Since Weekend Edition did a poor job of finding guests who could speak intelligibly on the issues at hand, I did it for them. Author Max Blumenthal said of this segment, “NPR only interviewed neo-Cold Warriors, giving figures with no expertise on Russia a platform to hold forth on Russian meddling, and offering figures with no experience in comedy a platform to criticize Redacted Tonight‘s comedic value. NPR interviewed Lee Camp’s fans but no media professionals from the left who could have offered a nuanced perspective on RT. And they deliberately obscured Camp’s principled left-wing positions by claiming that he bashes the GOP and Democrats equally, with the Dems as a stand in for the living, breathing left social movement that Camp is part of. If anyone is looking for slanted propaganda under the guise of news, look no further than this piece by the semi-official radio outlet of the US government.”

And Scott Dikkers, co-founder and longtime head of The Onion publicly stated to Scott Simon, “I was disappointed you thought it necessary to tar [Lee Camp] as little more than a Putin Stooge. He happens to be a talented and hard-working comedian on the populist/left end of the spectrum.”

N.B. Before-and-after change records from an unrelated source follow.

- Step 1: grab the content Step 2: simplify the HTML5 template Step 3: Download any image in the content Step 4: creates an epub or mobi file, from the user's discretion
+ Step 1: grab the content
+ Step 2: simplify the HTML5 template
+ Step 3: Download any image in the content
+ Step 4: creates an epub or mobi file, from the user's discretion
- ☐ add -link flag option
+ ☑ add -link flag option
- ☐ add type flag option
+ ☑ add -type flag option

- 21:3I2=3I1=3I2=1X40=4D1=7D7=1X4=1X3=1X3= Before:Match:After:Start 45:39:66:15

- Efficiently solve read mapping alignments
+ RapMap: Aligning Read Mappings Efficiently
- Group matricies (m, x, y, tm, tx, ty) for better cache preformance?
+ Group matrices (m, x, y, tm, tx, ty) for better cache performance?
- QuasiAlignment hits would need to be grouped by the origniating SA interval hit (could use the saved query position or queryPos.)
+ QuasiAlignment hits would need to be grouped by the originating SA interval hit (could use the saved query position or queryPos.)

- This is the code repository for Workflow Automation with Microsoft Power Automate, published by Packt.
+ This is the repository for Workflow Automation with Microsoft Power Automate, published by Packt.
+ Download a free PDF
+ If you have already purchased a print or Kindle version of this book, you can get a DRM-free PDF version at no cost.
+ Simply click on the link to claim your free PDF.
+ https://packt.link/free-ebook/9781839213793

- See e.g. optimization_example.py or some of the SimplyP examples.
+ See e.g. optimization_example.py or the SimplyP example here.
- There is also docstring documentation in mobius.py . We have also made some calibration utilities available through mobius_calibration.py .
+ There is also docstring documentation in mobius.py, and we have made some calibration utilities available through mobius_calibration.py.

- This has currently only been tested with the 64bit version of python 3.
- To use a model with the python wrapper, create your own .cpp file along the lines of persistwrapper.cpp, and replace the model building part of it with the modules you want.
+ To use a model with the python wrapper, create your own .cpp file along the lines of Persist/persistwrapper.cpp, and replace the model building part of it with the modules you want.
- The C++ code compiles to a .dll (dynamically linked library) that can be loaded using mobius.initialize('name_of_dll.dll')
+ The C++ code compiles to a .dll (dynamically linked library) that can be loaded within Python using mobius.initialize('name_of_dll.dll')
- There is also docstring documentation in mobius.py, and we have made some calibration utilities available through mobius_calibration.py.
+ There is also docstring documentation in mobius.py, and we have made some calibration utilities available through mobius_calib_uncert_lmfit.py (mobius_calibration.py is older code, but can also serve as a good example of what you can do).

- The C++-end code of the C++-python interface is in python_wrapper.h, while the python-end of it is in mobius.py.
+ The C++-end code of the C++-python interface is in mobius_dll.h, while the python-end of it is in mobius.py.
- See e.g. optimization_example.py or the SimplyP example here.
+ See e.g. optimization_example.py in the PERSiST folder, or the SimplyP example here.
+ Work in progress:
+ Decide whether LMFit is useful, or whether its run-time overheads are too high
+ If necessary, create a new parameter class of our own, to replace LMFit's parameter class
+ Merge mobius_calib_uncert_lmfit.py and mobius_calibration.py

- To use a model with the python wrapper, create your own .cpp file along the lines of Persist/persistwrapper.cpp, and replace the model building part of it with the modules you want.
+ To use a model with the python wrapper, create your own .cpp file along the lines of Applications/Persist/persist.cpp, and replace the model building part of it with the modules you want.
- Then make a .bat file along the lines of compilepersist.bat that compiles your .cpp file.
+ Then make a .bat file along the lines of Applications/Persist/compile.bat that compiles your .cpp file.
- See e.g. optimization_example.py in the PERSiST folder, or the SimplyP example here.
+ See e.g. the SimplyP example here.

This is the second major attack piece on me and my comedy show in recent months, one on NPR and one on the cover of the NY Times Arts section. These smear jobs are similar in nature, and I’m far from the only one experiencing such attacks. Many dissenting voices have been attacked, suppressed, and maligned, and it’s up to those of us who value truth and open debate to stand up and demand better. The good news is that corporate media [which does include NPR] and the profit-over-people they uphold are right now fighting for their lives, and the only way of maintaining their power is by drumming out those of us calling attention to the reality.